■ Exercise description ■
Report back every line from the entries below in which the word "完成核心知识点的掌握和练习" occurs.

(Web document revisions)
________________________

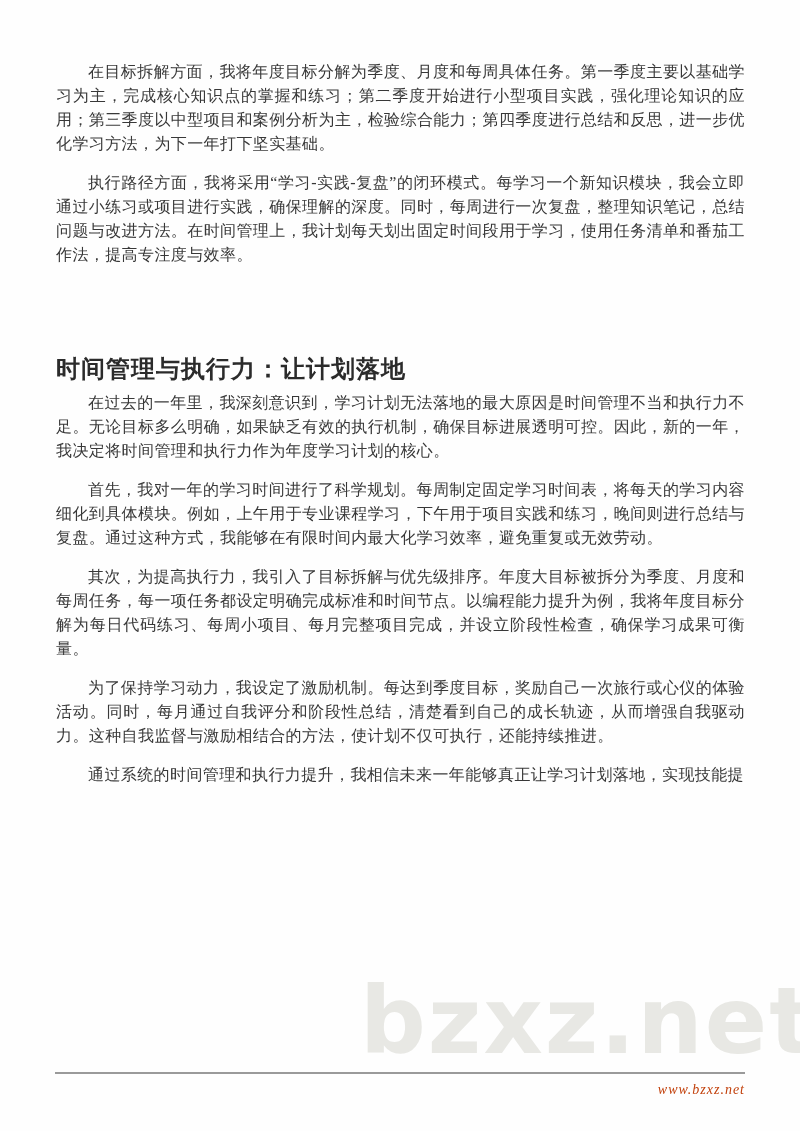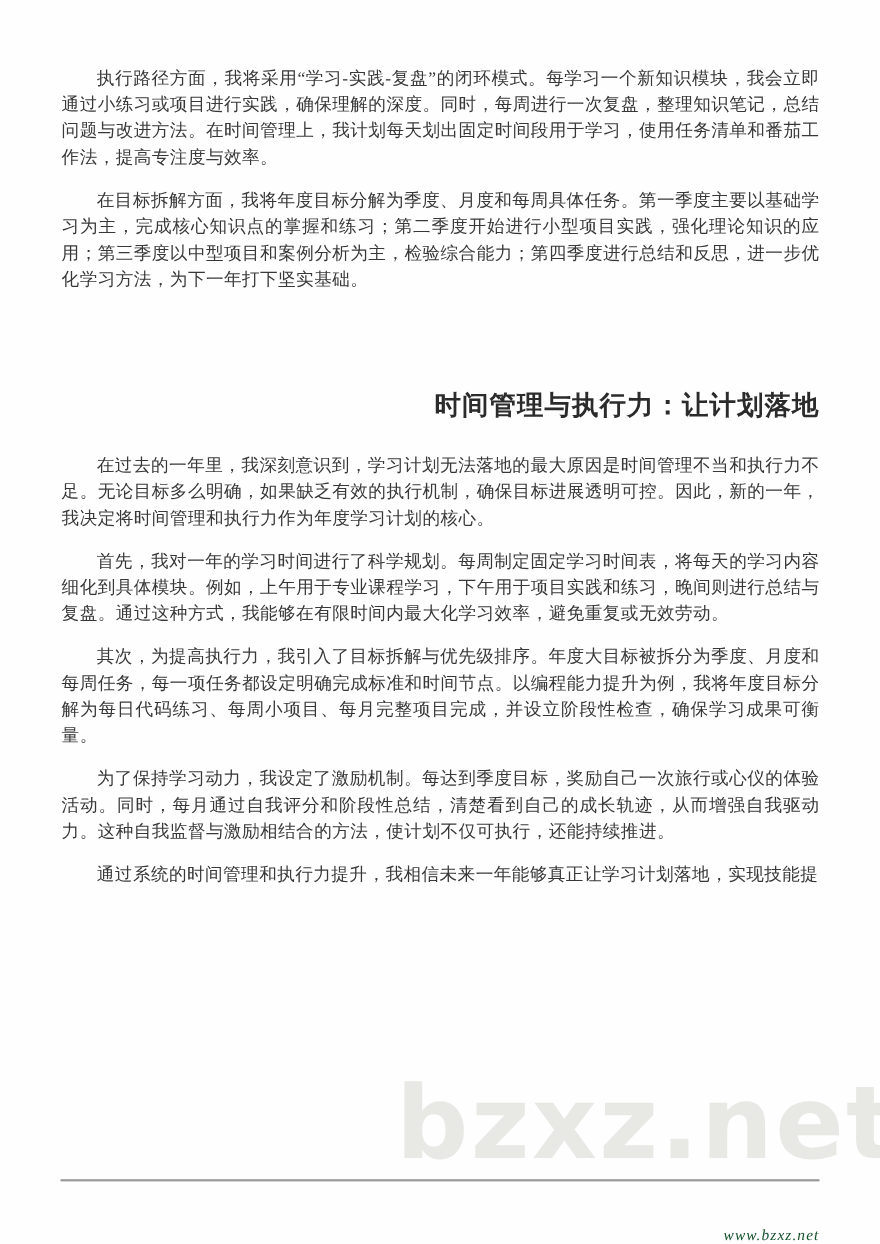--- a/index.html
+++ b/index.html
@@ -85,9 +85,9 @@
   <div class="content">
 
 
+    <p class="indent">在目标拆解方面，我将年度目标分解为季度、月度和每周具体任务。第一季度主要以基础学习为主，完成核心知识点的掌握和练习；第二季度开始进行小型项目实践，强化理论知识的应用；第三季度以中型项目和案例分析为主，检验综合能力；第四季度进行总结和反思，进一步优化学习方法，为下一年打下坚实基础。</p>
+
     <p class="indent">执行路径方面，我将采用“学习-实践-复盘”的闭环模式。每学习一个新知识模块，我会立即通过小练习或项目进行实践，确保理解的深度。同时，每周进行一次复盘，整理知识笔记，总结问题与改进方法。在时间管理上，我计划每天划出固定时间段用于学习，使用任务清单和番茄工作法，提高专注度与效率。</p>
-
-    <p class="indent">在目标拆解方面，我将年度目标分解为季度、月度和每周具体任务。第一季度主要以基础学习为主，完成核心知识点的掌握和练习；第二季度开始进行小型项目实践，强化理论知识的应用；第三季度以中型项目和案例分析为主，检验综合能力；第四季度进行总结和反思，进一步优化学习方法，为下一年打下坚实基础。</p>
 
 
 

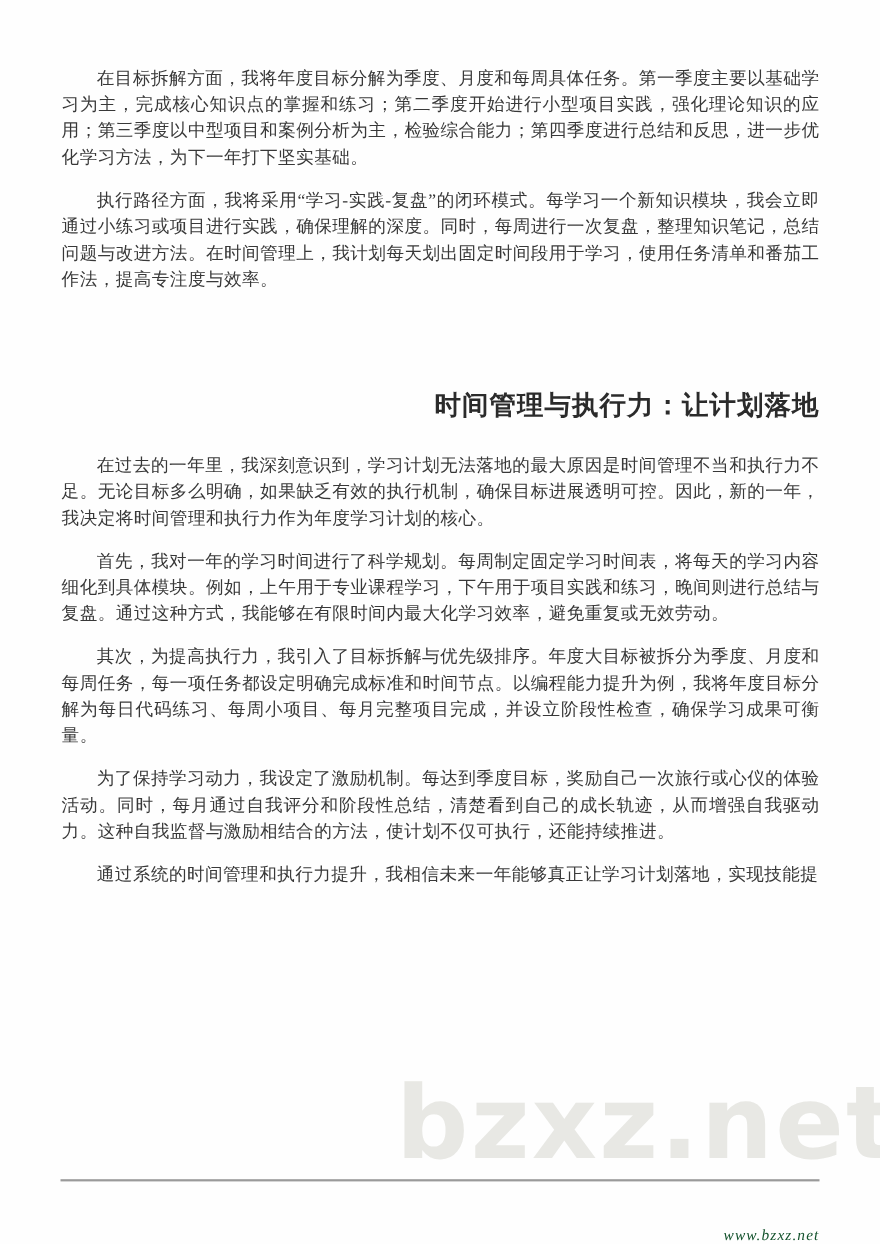--- a/index.html
+++ b/index.html
@@ -46,11 +46,11 @@
     text-indent: 2em;
   }
   .section-title {
-    margin: 84px 0 25px 0;
+    margin: 84px 0 4px 0;
     font-size: 24px;
     line-height: 36px;
     font-weight: bold;
-    text-align: right;
+    text-align: left;
     color: #2b2b2b;
     letter-spacing: 1px;
   }

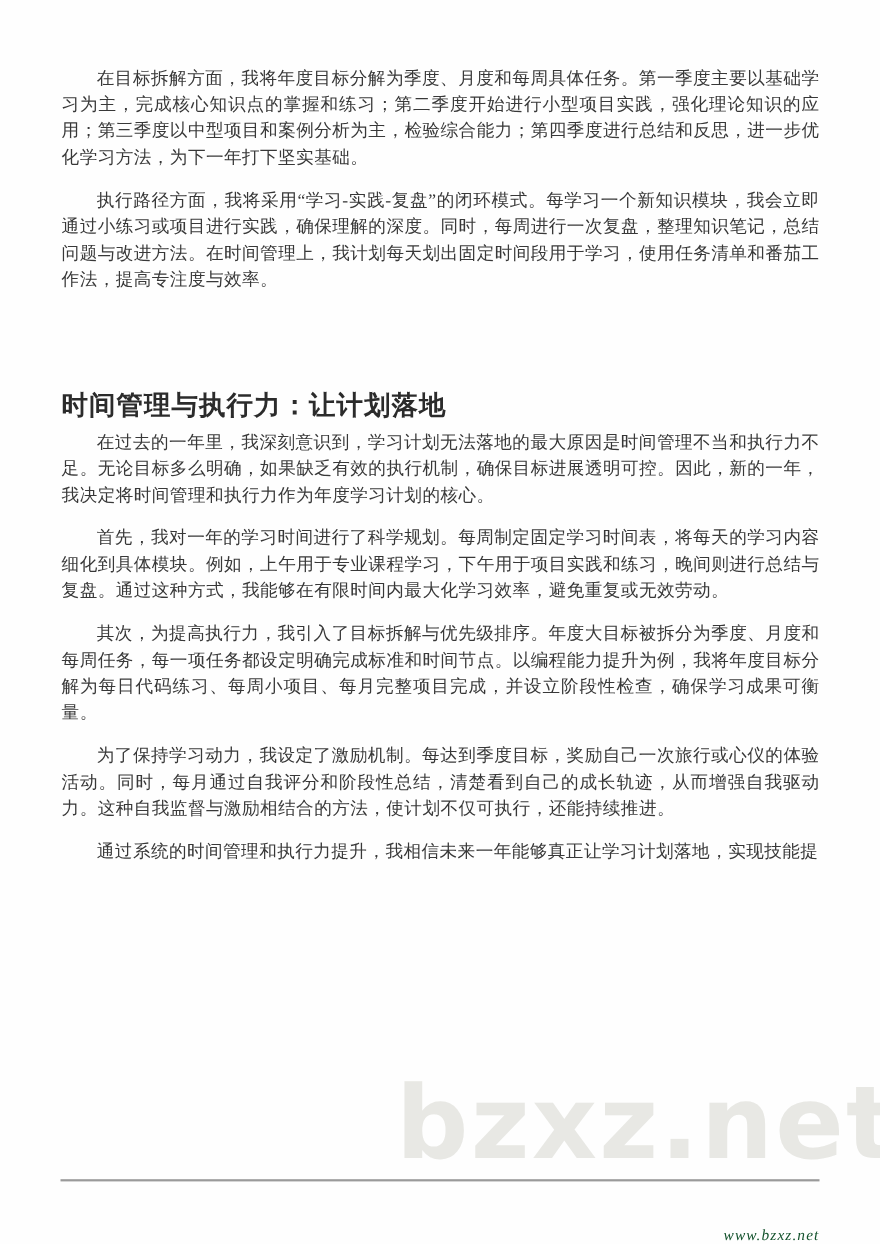--- a/index.html
+++ b/index.html
@@ -65,12 +65,12 @@
   }
   .footer-url {
     position: absolute;
-    top: 1116px;
+    top: 1082px;
     right: 55px;
     font-family: "Liberation Serif", "DejaVu Serif", serif;
     font-style: italic;
     font-size: 14px;
-    color: #14532d;
+    color: #c2410c;
     letter-spacing: 1px;
     z-index: 1;
   }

________________________

■ Answer ■
+    <p class="indent">在目标拆解方面，我将年度目标分解为季度、月度和每周具体任务。第一季度主要以基础学习为主，完成核心知识点的掌握和练习；第二季度开始进行小型项目实践，强化理论知识的应用；第三季度以中型项目和案例分析为主，检验综合能力；第四季度进行总结和反思，进一步优化学习方法，为下一年打下坚实基础。</p>
-    <p class="indent">在目标拆解方面，我将年度目标分解为季度、月度和每周具体任务。第一季度主要以基础学习为主，完成核心知识点的掌握和练习；第二季度开始进行小型项目实践，强化理论知识的应用；第三季度以中型项目和案例分析为主，检验综合能力；第四季度进行总结和反思，进一步优化学习方法，为下一年打下坚实基础。</p>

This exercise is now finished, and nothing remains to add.